The number of escalators tested represents about 15 percent of the 17,000 currently in operation in Shanghai. Extrapolating the rate of serious problems, the actual number of “hazardous” machines could surpass 200.

The bureau did not explain why its safety appraisal was not comprehensive.

According to Shen Weimin, its deputy director, as well as identifying faulty machines, the inspections revealed that many of the companies responsible for the escalators — both manufacturers and maintenance firms — had failed to establish response procedures for dealing with accidents and emergencies.

Several companies had also failed to arrange suitable training programs for management staff at the venues in which their machines were installed, he said.

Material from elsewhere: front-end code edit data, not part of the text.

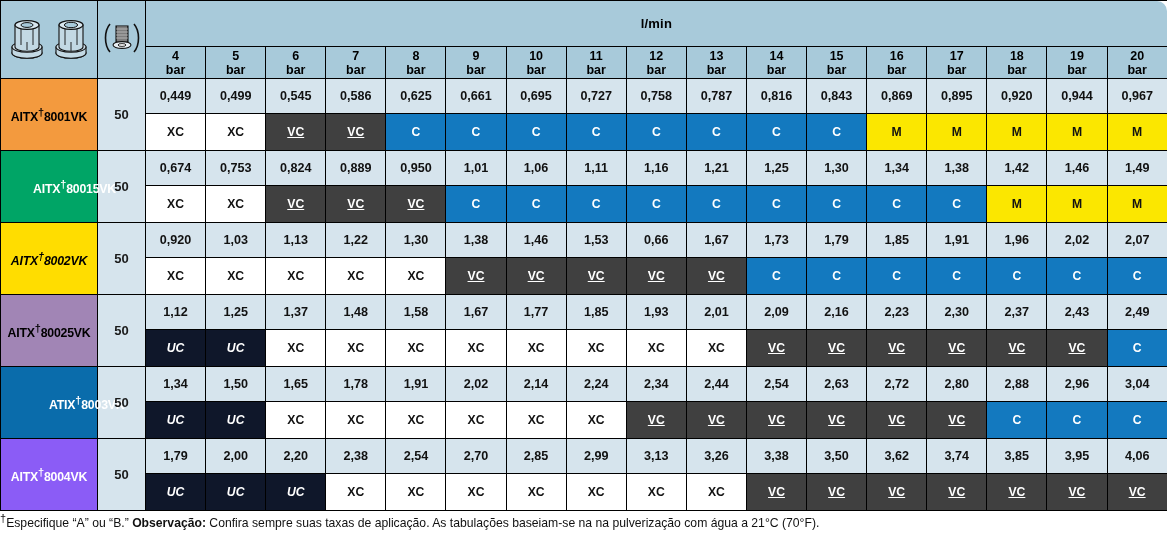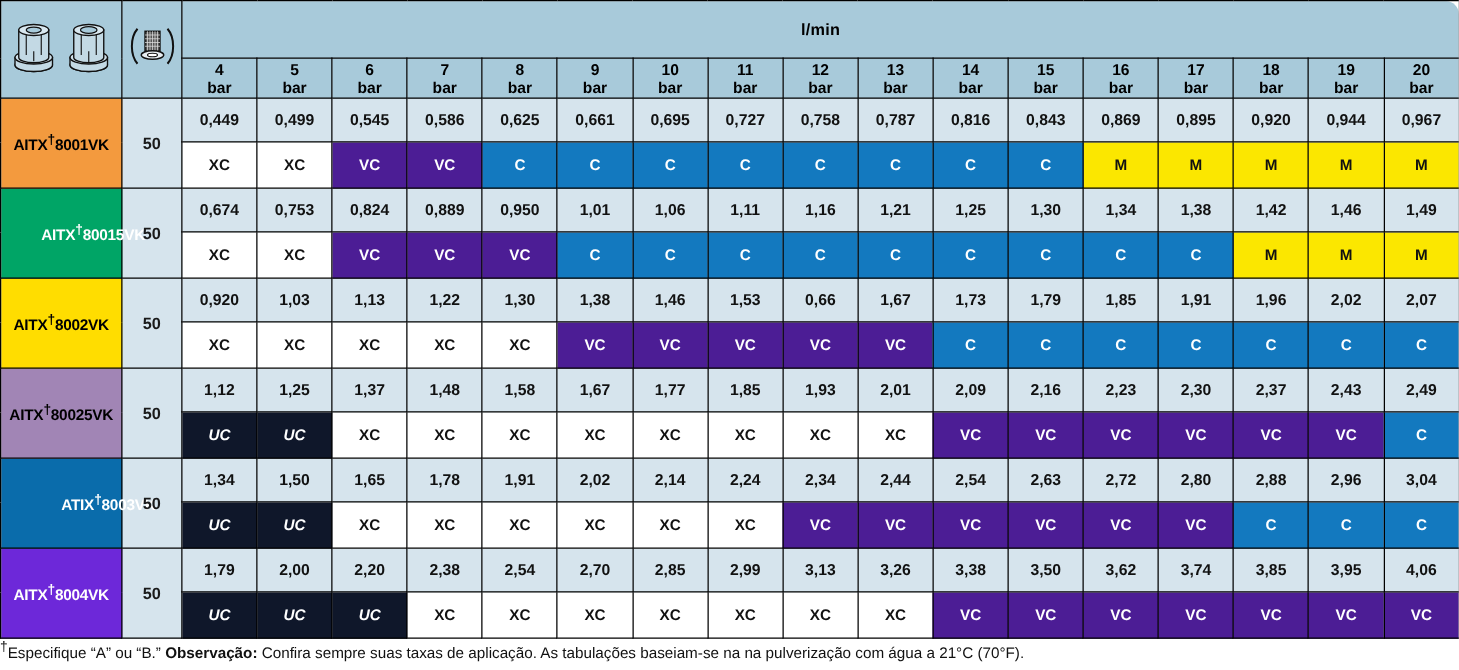--- a/index.html
+++ b/index.html
@@ -95,21 +95,21 @@
     font-weight:normal;
     height:35px;
   }
   .code{
     font-size:12.2px;
     height:37px;
     color:#fff;
   }
   .code.uc{background:#0f172a;color:#ffffff;font-style:italic;}
   .code.xc{background:#ffffff;color:#111111;margin-top:28px;}
-  .code.vc{background:#4c1d95;color:#ffffff;}
+  .code.vc{background:#404040;color:#ffffff;text-decoration:underline;}
   .code.c {background:#1379bf;color:#ffffff;}
   .code.m {background:#fbe700;color:#111111;}
 
   
   .footnote{
     position:absolute;
     left:0;top:511px;
     width:1167px;
     font-size:12.2px;
     color:#111;
@@ -343,21 +343,21 @@
           <td class="code c">C</td>
           <td class="code c">C</td>
           <td class="code c">C</td>
           <td class="code c">C</td>
           <td class="code c">C</td>
           <td class="code m">M</td>
           <td class="code m">M</td>
           <td class="code m">M</td>
         </tr>
         <tr>
-          <td class="prod" rowspan="2" style="background: rgb(255, 221, 0); color: rgb(0, 0, 0);"><span>AITX<sup>†</sup>8002VK</span></td>
+          <td class="prod" rowspan="2" style="background: rgb(255, 221, 0); color: rgb(0, 0, 0); font-style: italic;"><span>AITX<sup>†</sup>8002VK</span></td>
           <td class="mesh-val" rowspan="2">50</td>
           <td class="val">0,920</td>
           <td class="val">1,03</td>
           <td class="val">1,13</td>
           <td class="val">1,22</td>
           <td class="val">1,30</td>
           <td class="val">1,38</td>
           <td class="val">1,46</td>
           <td class="val">1,53</td>
           <td class="val">0,66</td>
@@ -463,21 +463,21 @@
           <td class="code vc">VC</td>
           <td class="code vc">VC</td>
           <td class="code vc">VC</td>
           <td class="code vc">VC</td>
           <td class="code vc">VC</td>
           <td class="code c">C</td>
           <td class="code c">C</td>
           <td class="code c">C</td>
         </tr>
         <tr>
-          <td class="prod onwhite" rowspan="2" style="background: #6d28d9; color: rgb(255, 255, 255);"><span>AITX<sup>†</sup>8004VK</span></td>
+          <td class="prod onwhite" rowspan="2" style="background: #8b5cf6; color: rgb(255, 255, 255);"><span>AITX<sup>†</sup>8004VK</span></td>
           <td class="mesh-val" rowspan="2">50</td>
           <td class="val">1,79</td>
           <td class="val">2,00</td>
           <td class="val">2,20</td>
           <td class="val">2,38</td>
           <td class="val">2,54</td>
           <td class="val">2,70</td>
           <td class="val">2,85</td>
           <td class="val">2,99</td>
           <td class="val">3,13</td>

Among the offending manufacturers was Suzhou Shenlong Elevator Co, which was ordered to dismantle seven of its machines and repair five others, Shen said.

Based in Suzhou, east China’s Jiangsu Province, the company rose to infamy last month after one of its machines “swallowed” a woman as she tried to save her 2-year-old child.

As the mother and son stepped onto the machine at a department store in Jingzhou, central China’s Hubei Province, a loose floor panel gave way. The woman pushed her son to safety, but was unable to save herself. She was dragged into the mechanism and to her death.